Your objective => Check the records below line by line. Give the count of lines with "edit", and nothing else.

(Data Opens)

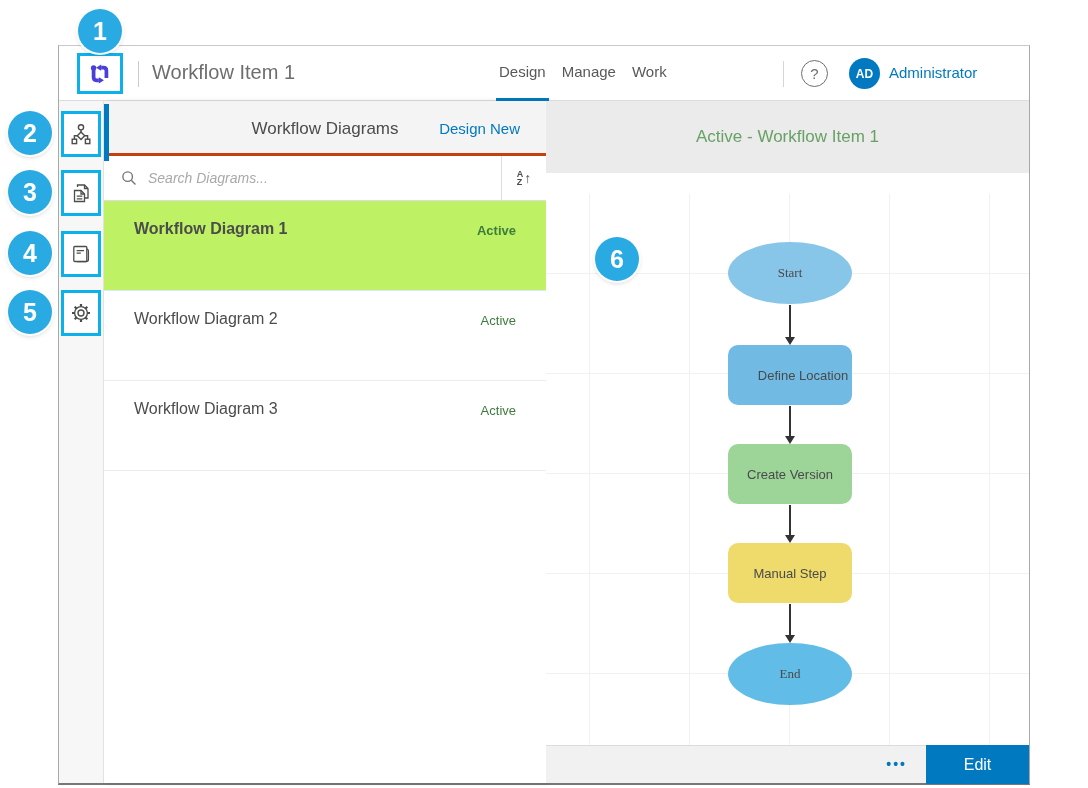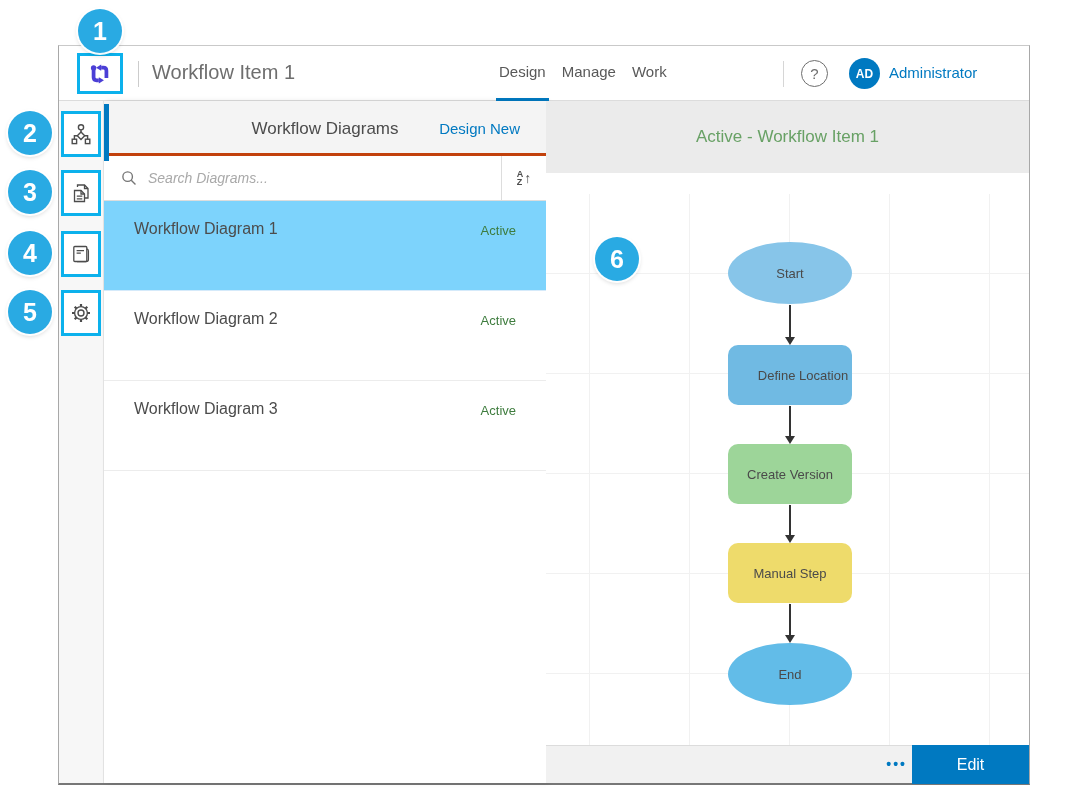--- a/index.html
+++ b/index.html
@@ -57,7 +57,7 @@
   .az { display: flex; flex-direction: column; font-size: 9px; line-height: 8px; color: #4c4c4c; font-weight: 600; }
   .sort-arrow { font-size: 14px; color: #4c4c4c; margin-left: 1px; }
   .row { position: relative; height: 90px; background: #fff; border-bottom: 1px solid #ececec; cursor: pointer; }
-  .row.selected { background: #7dd3fc; border-bottom-color: #d5eafa; }
+  .row.selected { background: #bef264; border-bottom-color: #d5eafa; font-weight: bold; }
   .row-name { position: absolute; left: 30px; top: 19px; font-size: 16px; color: #4c4c4c; }
   .row-status { position: absolute; right: 30px; top: 22px; font-size: 13px; color: #3e7c3e; }
 

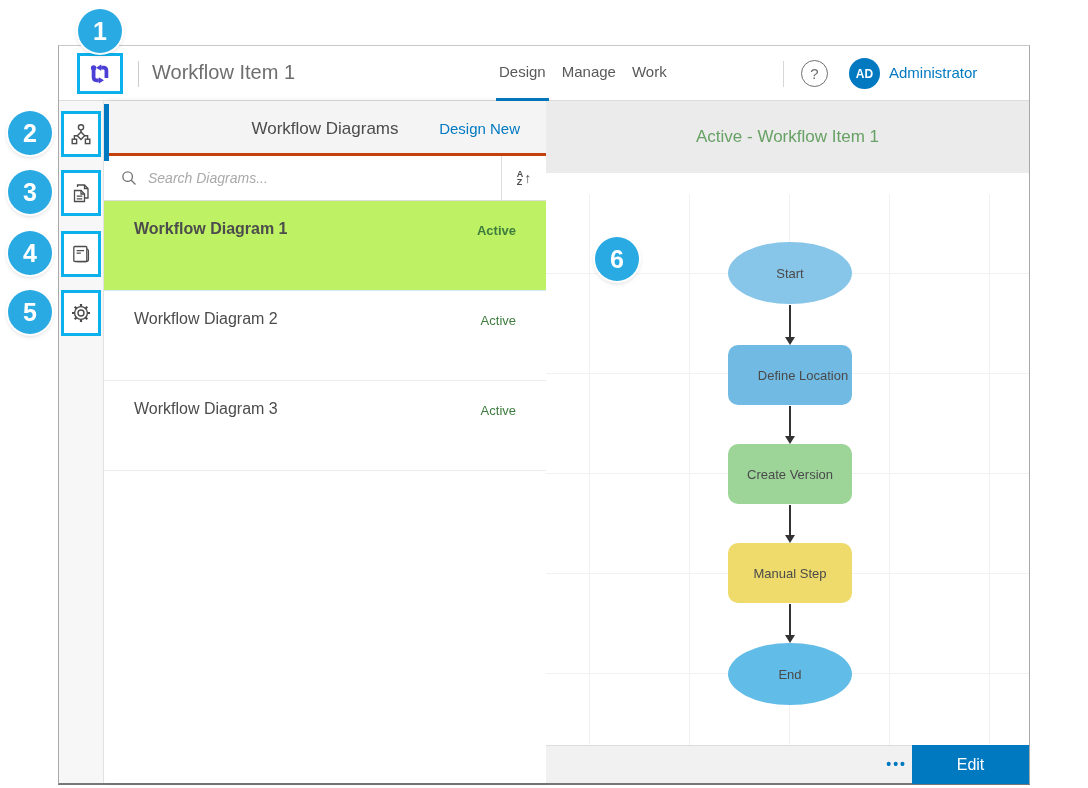--- a/index.html
+++ b/index.html
@@ -72,7 +72,7 @@
             background-position: 43px 0, 0 79px; }
   .node { position: absolute; left: 182px; width: 124px; display: flex; align-items: center;
           justify-content: center; font-size: 13px; color: #4a4a4a; text-align: center; cursor: pointer; }
-  .node.ellipse { height: 62px; border-radius: 50%; }
+  .node.ellipse { height: 62px; border-radius: 50%; font-family: Liberation Serif, serif; }
   .node.rect { height: 60px; border-radius: 10px; }
   .n0 { top: 48px; } .n1 { top: 151px; padding-left: 26px; } .n2 { top: 250px; } .n3 { top: 349px; } .n4 { top: 449px; }
   .arrow { position: absolute; left: 243px; width: 2px; background: #333; }

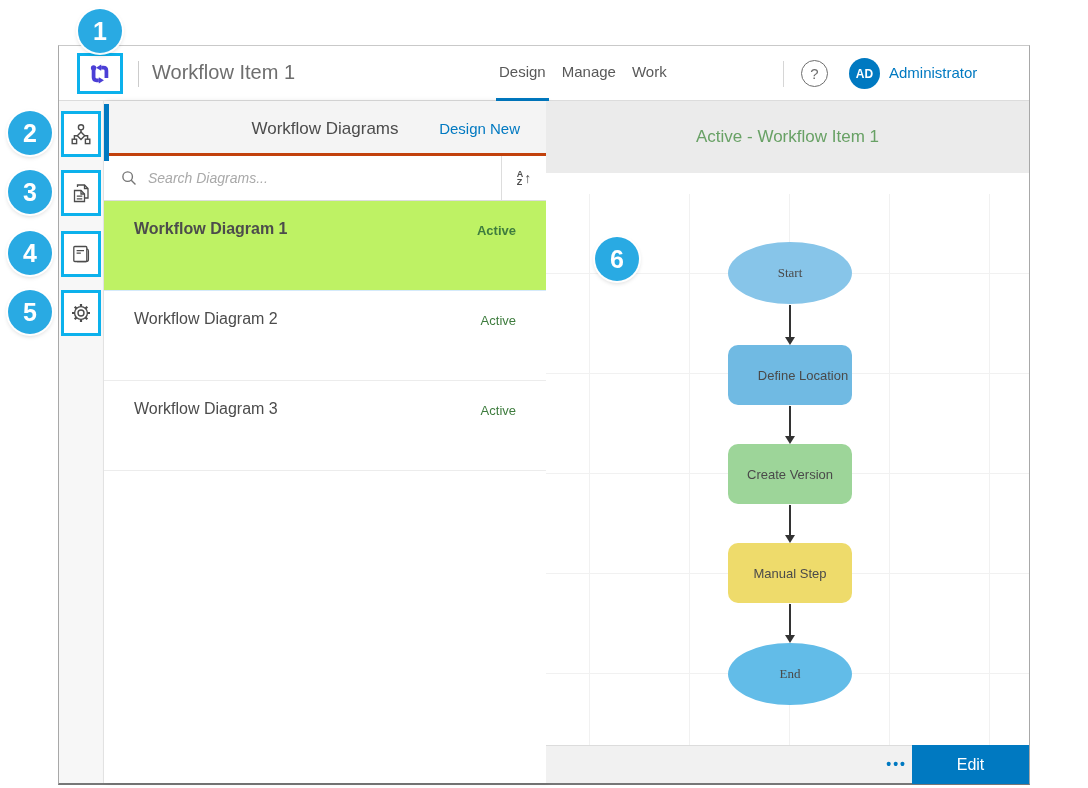--- a/index.html
+++ b/index.html
@@ -85,7 +85,7 @@
                border-top: 1px solid #dcdcdc; }
   .ellipsis { position: absolute; right: 122px; top: 0; line-height: 36px; color: #0079c1;
               font-size: 14px; font-weight: bold; letter-spacing: 2px; cursor: pointer; }
-  .edit-btn { position: absolute; right: 0; top: -1px; width: 117px; height: 39px; background: #0079c1;
+  .edit-btn { position: absolute; right: 0; top: -1px; width: 103px; height: 39px; background: #0079c1;
               color: #fff; font-size: 16px; border: none; cursor: pointer; font-family: "Liberation Sans", sans-serif;
               display: flex; align-items: center; justify-content: center; }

(Data Closes)

Output of the exercise => 2